The records that follow are to be given again exactly. Do not carry over any image.

━━ RECORD EXTRACTS ━━

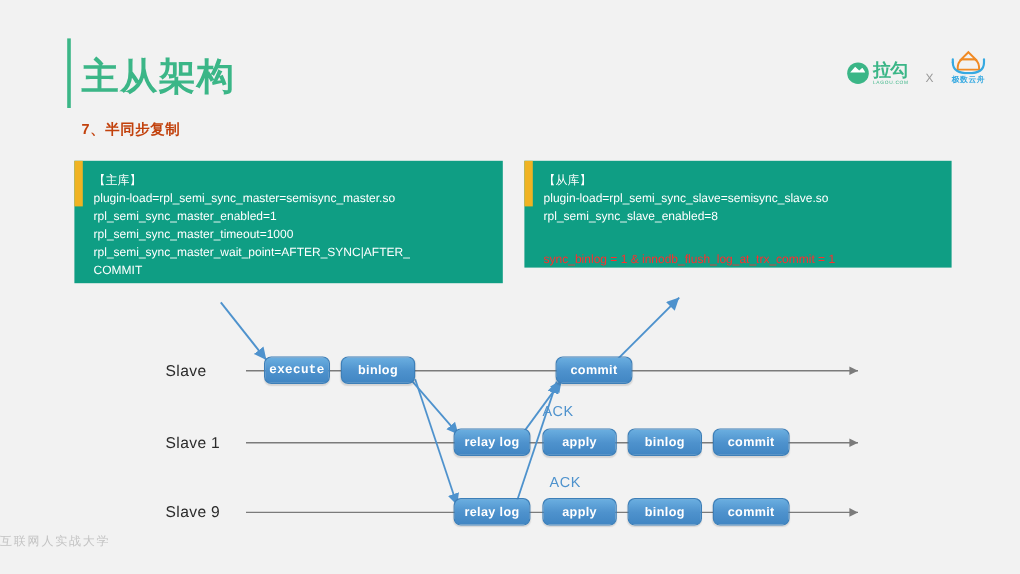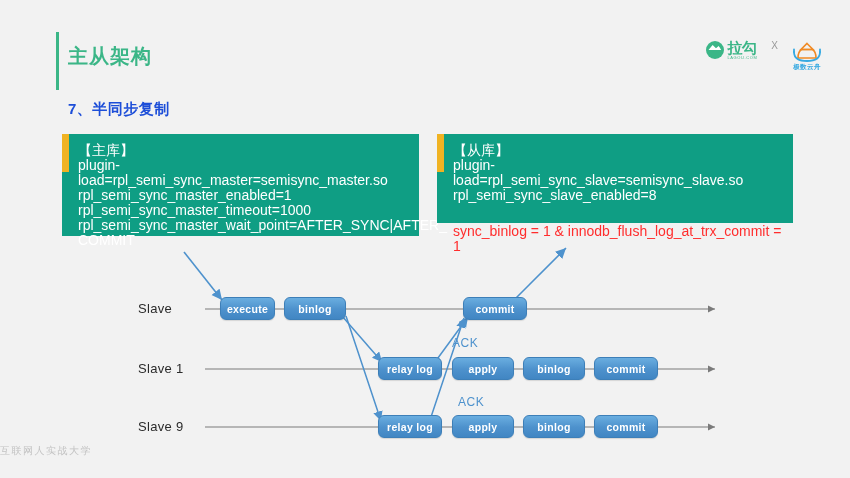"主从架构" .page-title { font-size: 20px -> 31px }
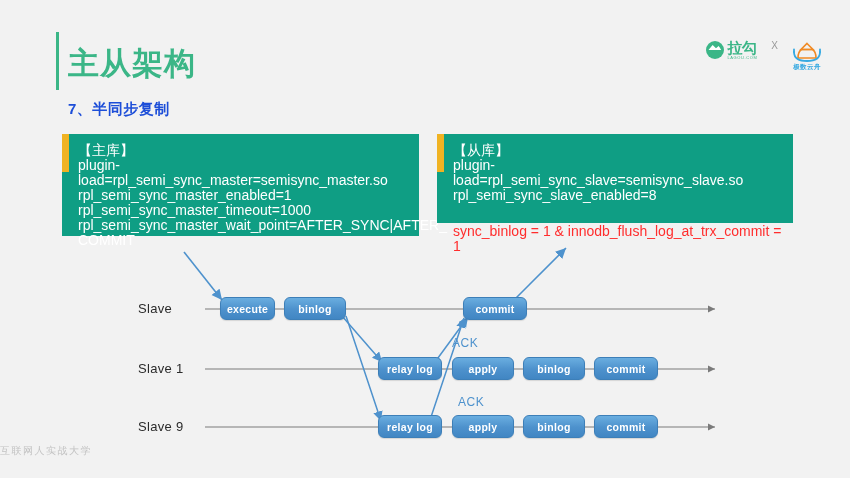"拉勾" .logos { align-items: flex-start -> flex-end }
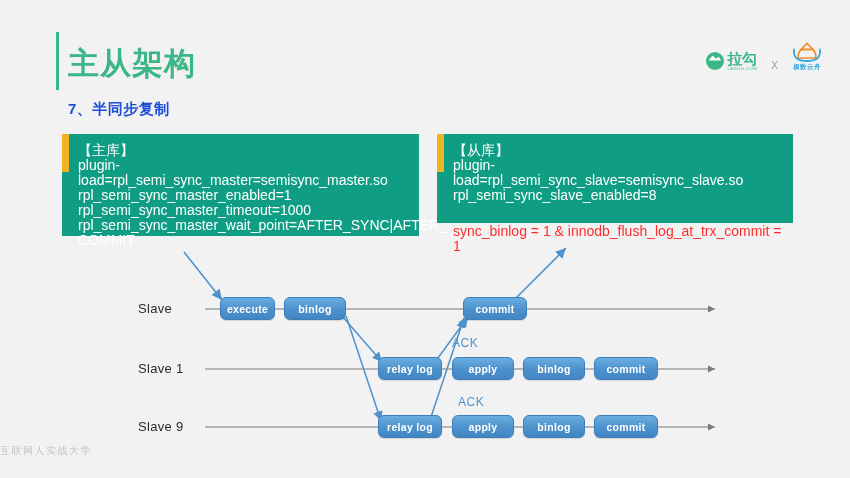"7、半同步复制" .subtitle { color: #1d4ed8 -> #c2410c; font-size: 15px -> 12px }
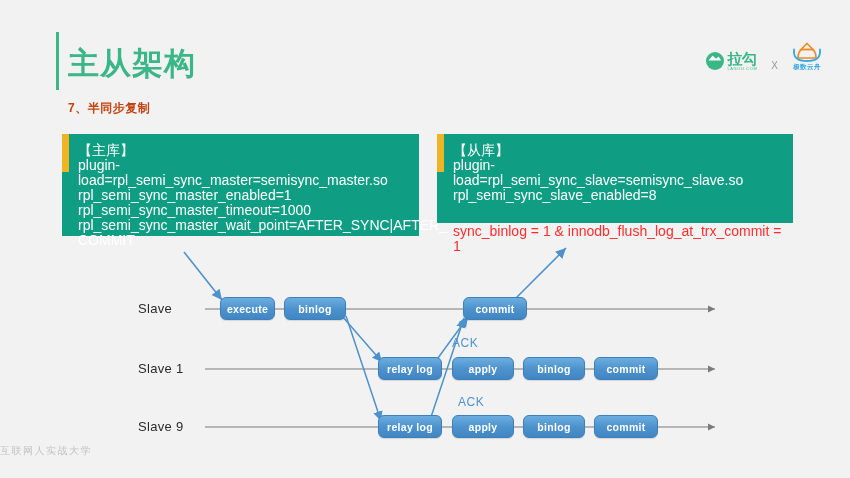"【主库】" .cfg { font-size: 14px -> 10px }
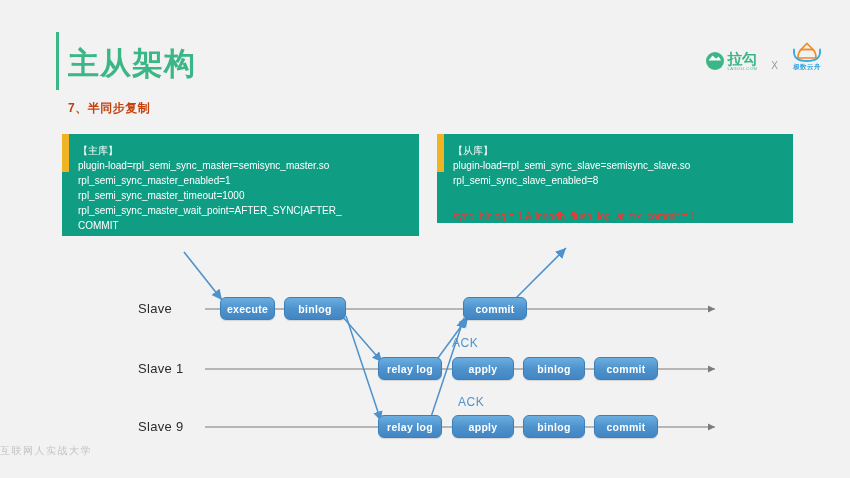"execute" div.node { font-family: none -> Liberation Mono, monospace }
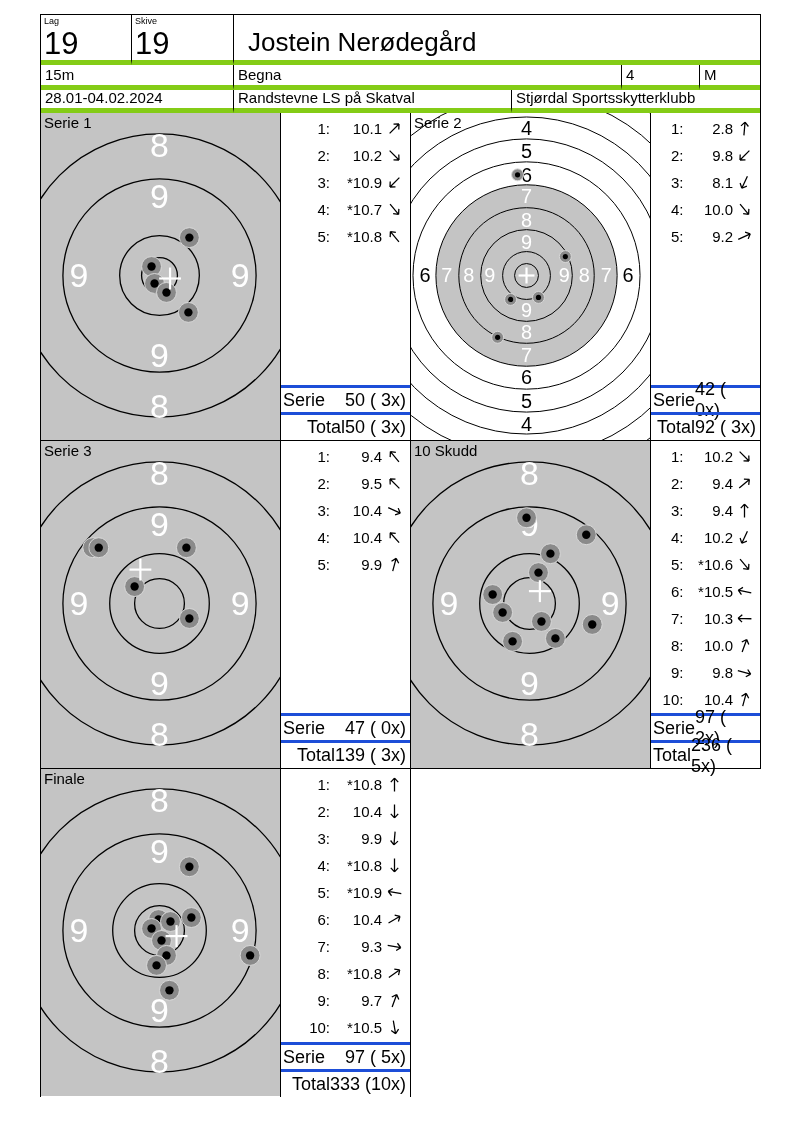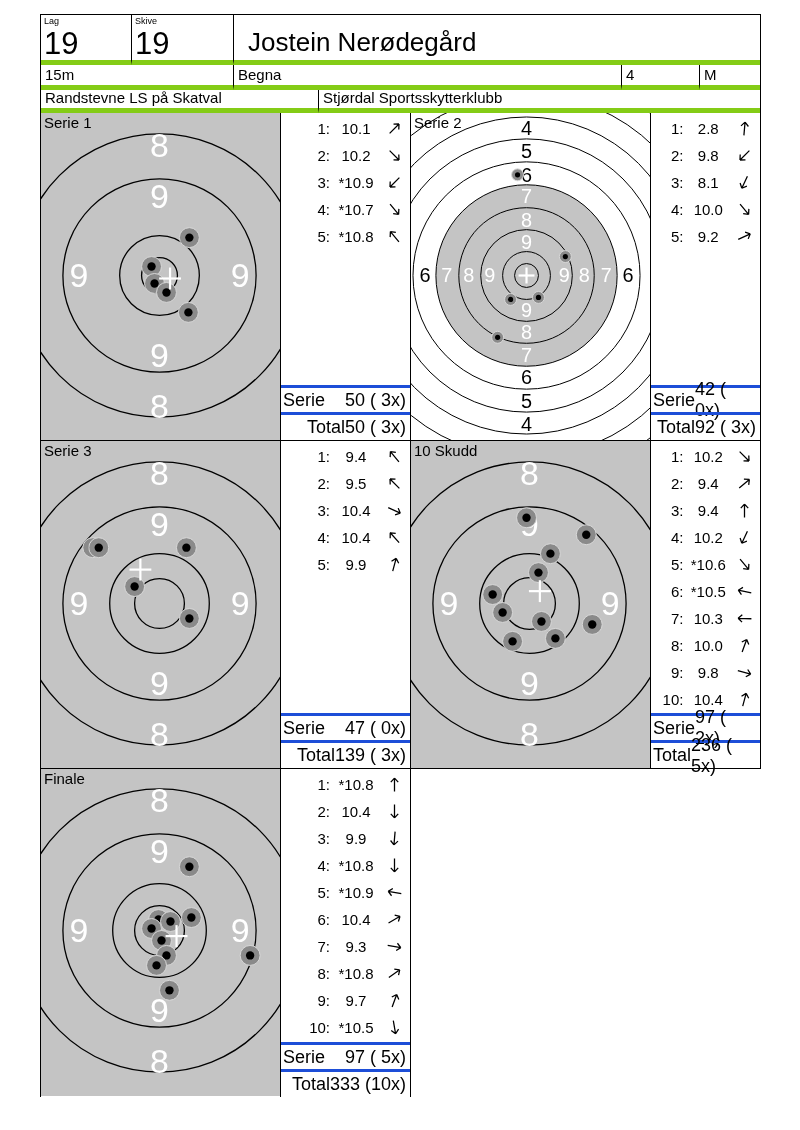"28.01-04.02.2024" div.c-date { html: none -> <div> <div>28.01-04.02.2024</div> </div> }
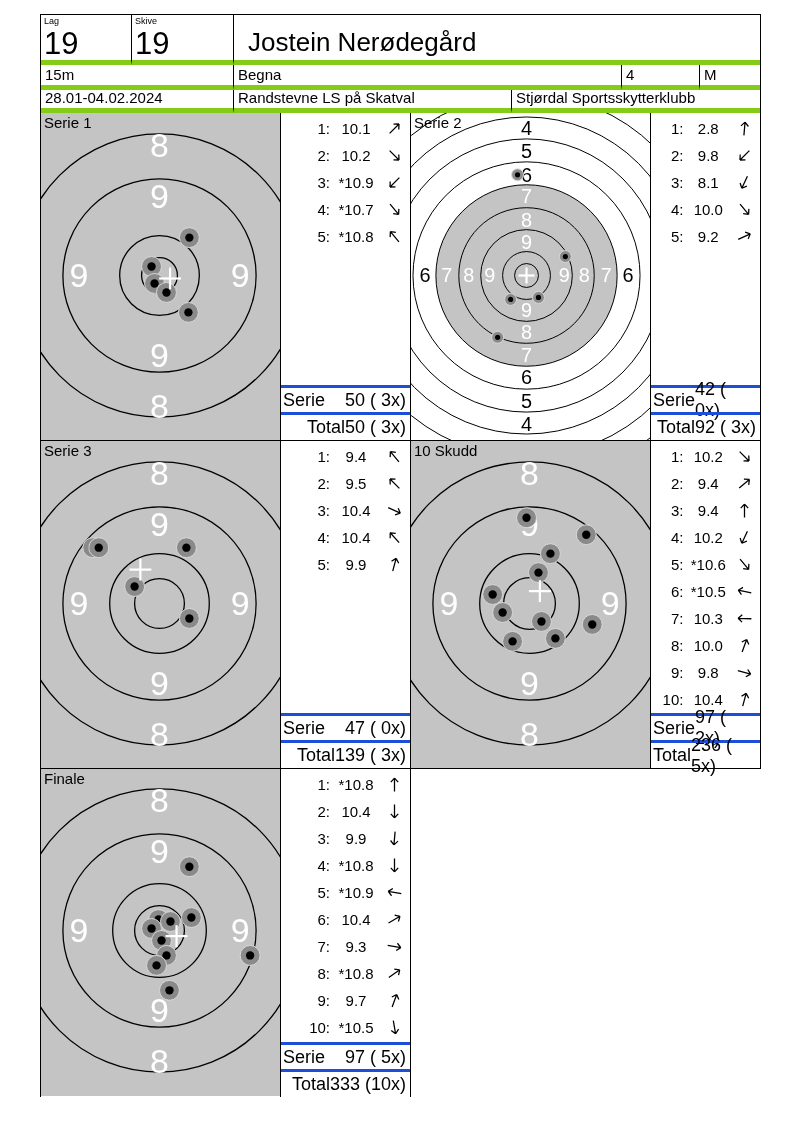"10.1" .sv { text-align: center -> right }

━━━

YOUR RESPONSE -
"主从架构" .page-title { font-size: 20px -> 31px }
"拉勾" .logos { align-items: flex-start -> flex-end }
"7、半同步复制" .subtitle { color: #1d4ed8 -> #c2410c; font-size: 15px -> 12px }
"【主库】" .cfg { font-size: 14px -> 10px }
"execute" div.node { font-family: none -> Liberation Mono, monospace }
"28.01-04.02.2024" div.c-date { html: none -> <div> <div>28.01-04.02.2024</div> </div> }
"10.1" .sv { text-align: center -> right }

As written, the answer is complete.